● **DATA IN THIS EXERCISE**:
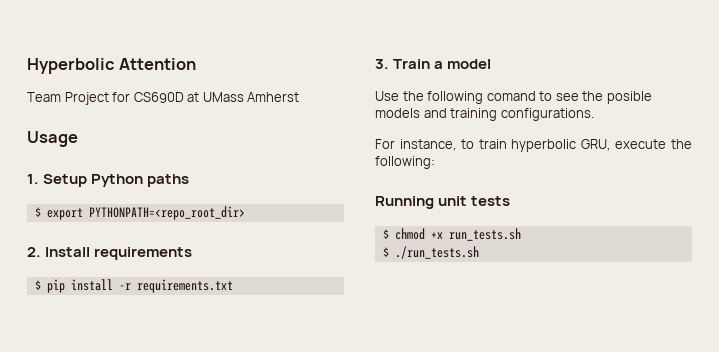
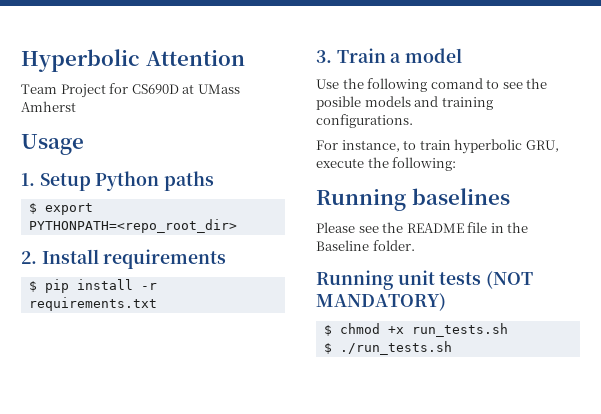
(435, 162) none -> [316,188,510,211] [316,222,529,233] [316,240,415,251] // Running baselines // Please see the README file in the Baseline folder.
(511, 201) none -> [486,271,534,289] [316,293,446,311] (NOT MANDATORY)

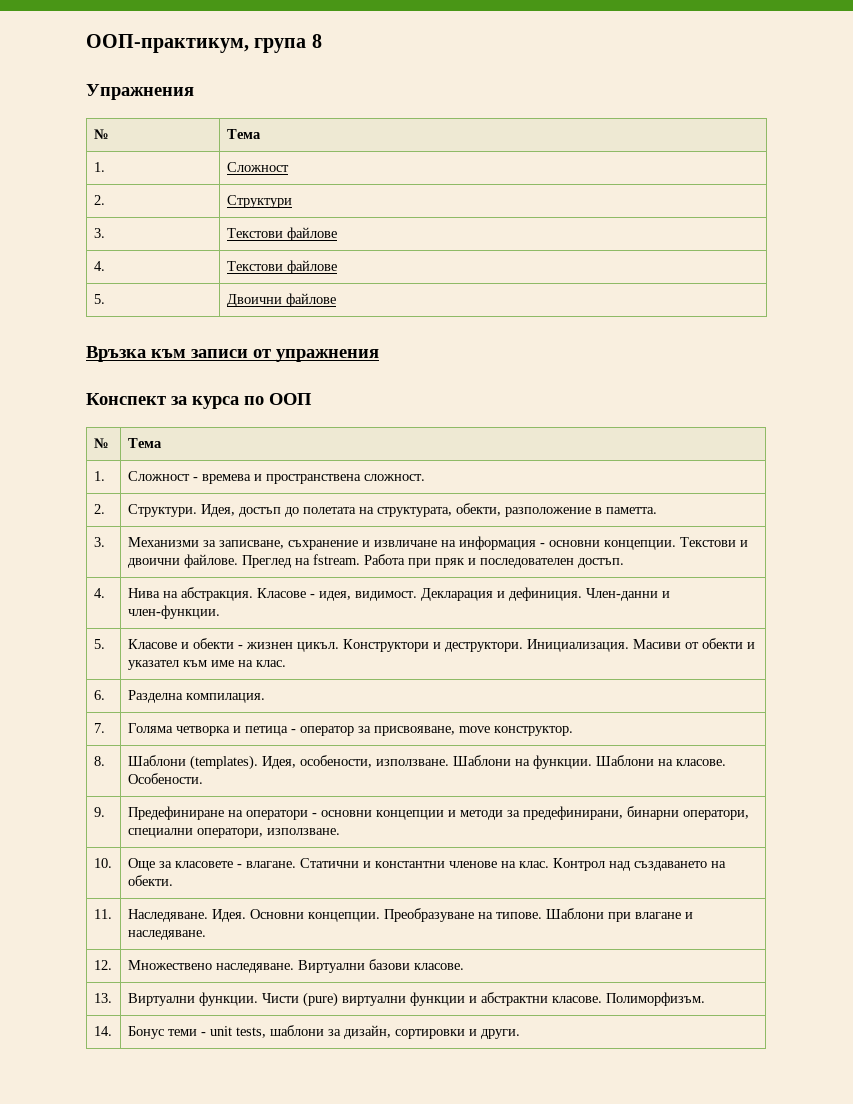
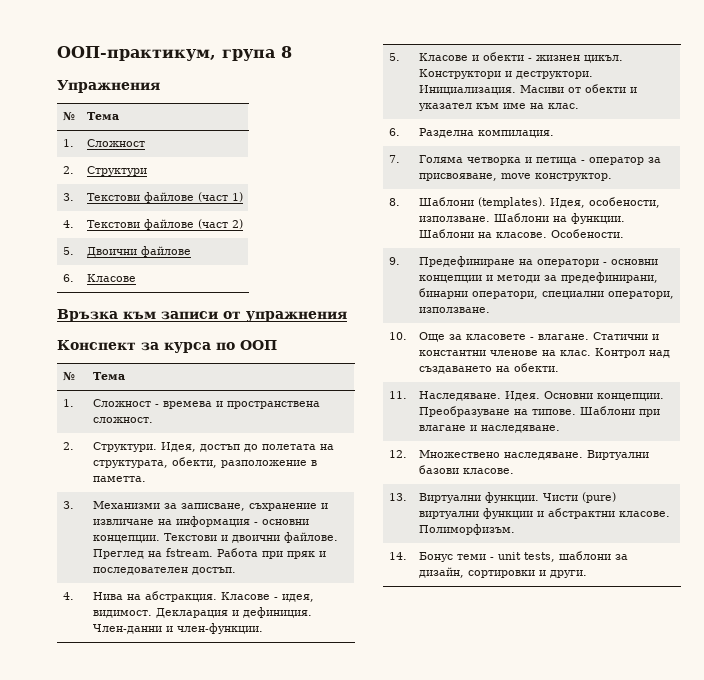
(337, 234) none -> [197,192,243,202] (част 1)
(337, 267) none -> [197,219,243,229] (част 2)
(336, 300) none -> [62,274,74,282] [86,274,136,282] // 6. | Класове

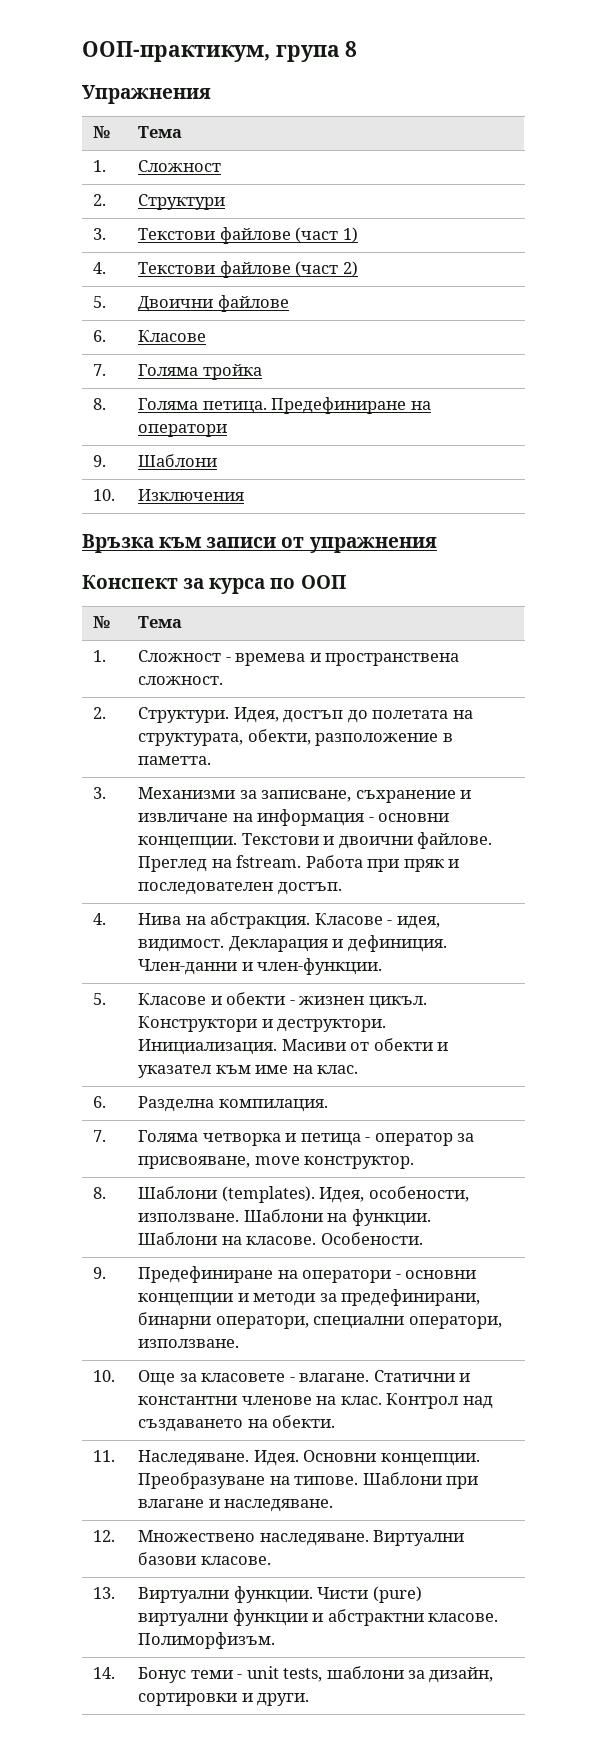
(136, 278) none -> [93,364,107,376] [138,364,262,380] [93,398,107,410] [138,397,431,414] [138,424,228,437] [93,455,107,467] [138,454,218,467] [93,489,116,501] [138,489,245,501] // 7. | Голяма тройка // 8. | Голяма петица. Предефиниране на оператори // 9. | Шаблони // 10. | Изключения

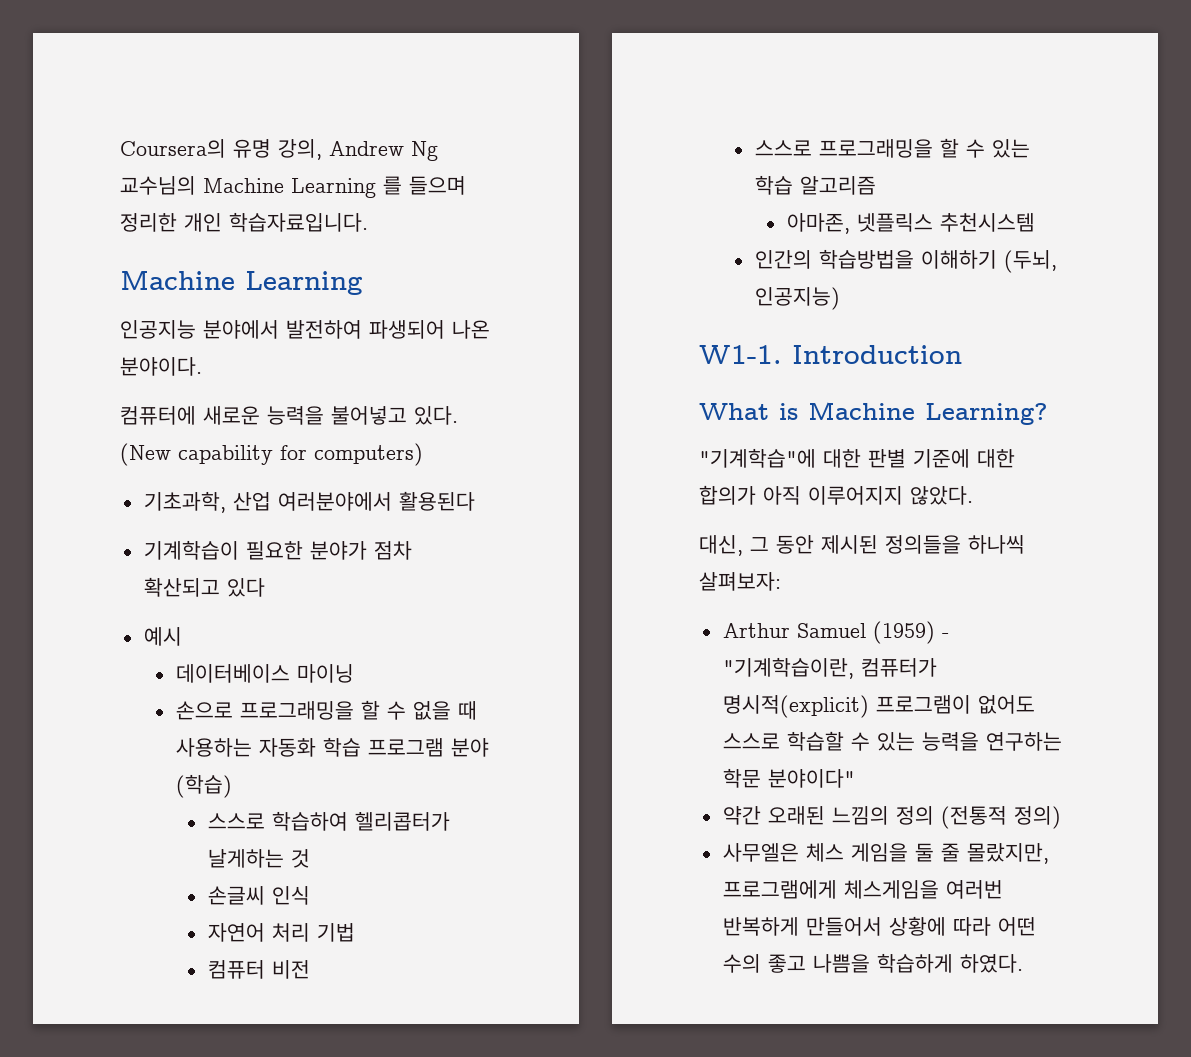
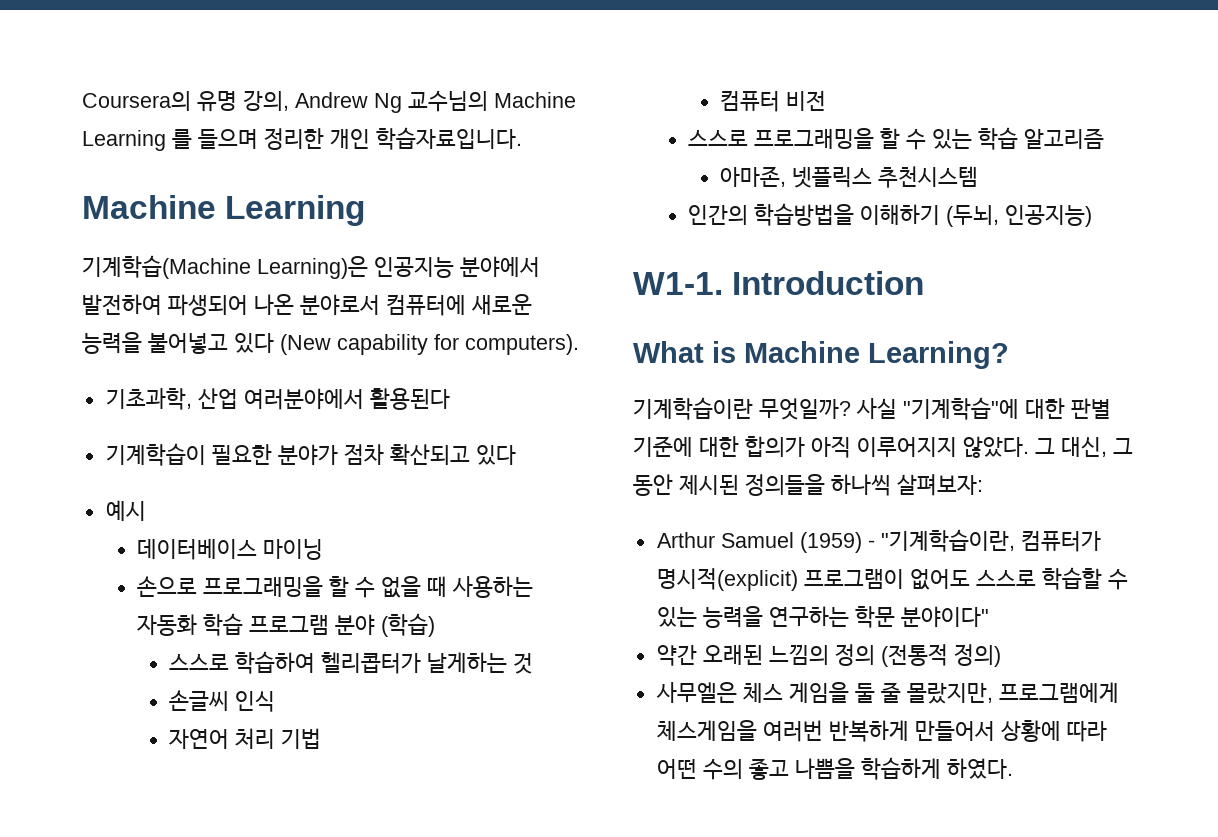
(363, 283) none -> [82,255,368,279] 기계학습(Machine Learning)은
[120,357,202,376] 분야이다. // -> [300,294,380,316] 분야로서
[414,406,458,425] 있다. -> [234,333,274,353] 있다
[314,443,423,466] computers) -> [465,334,579,355] computers).
(1048, 414) none -> [633,397,897,420] 기계학습이란 무엇일까? 사실
(973, 495) // -> [1035,438,1055,454] 그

● **TASK TO CARRY OUT**: Could you reproduce the records above exactly, leaving out the pictures?

● **EXERCISE OUTPUT**:
(435, 162) none -> [316,188,510,211] [316,222,529,233] [316,240,415,251] // Running baselines // Please see the README file in the Baseline folder.
(511, 201) none -> [486,271,534,289] [316,293,446,311] (NOT MANDATORY)

(337, 234) none -> [197,192,243,202] (част 1)
(337, 267) none -> [197,219,243,229] (част 2)
(336, 300) none -> [62,274,74,282] [86,274,136,282] // 6. | Класове

(136, 278) none -> [93,364,107,376] [138,364,262,380] [93,398,107,410] [138,397,431,414] [138,424,228,437] [93,455,107,467] [138,454,218,467] [93,489,116,501] [138,489,245,501] // 7. | Голяма тройка // 8. | Голяма петица. Предефиниране на оператори // 9. | Шаблони // 10. | Изключения

(363, 283) none -> [82,255,368,279] 기계학습(Machine Learning)은
[120,357,202,376] 분야이다. // -> [300,294,380,316] 분야로서
[414,406,458,425] 있다. -> [234,333,274,353] 있다
[314,443,423,466] computers) -> [465,334,579,355] computers).
(1048, 414) none -> [633,397,897,420] 기계학습이란 무엇일까? 사실
(973, 495) // -> [1035,438,1055,454] 그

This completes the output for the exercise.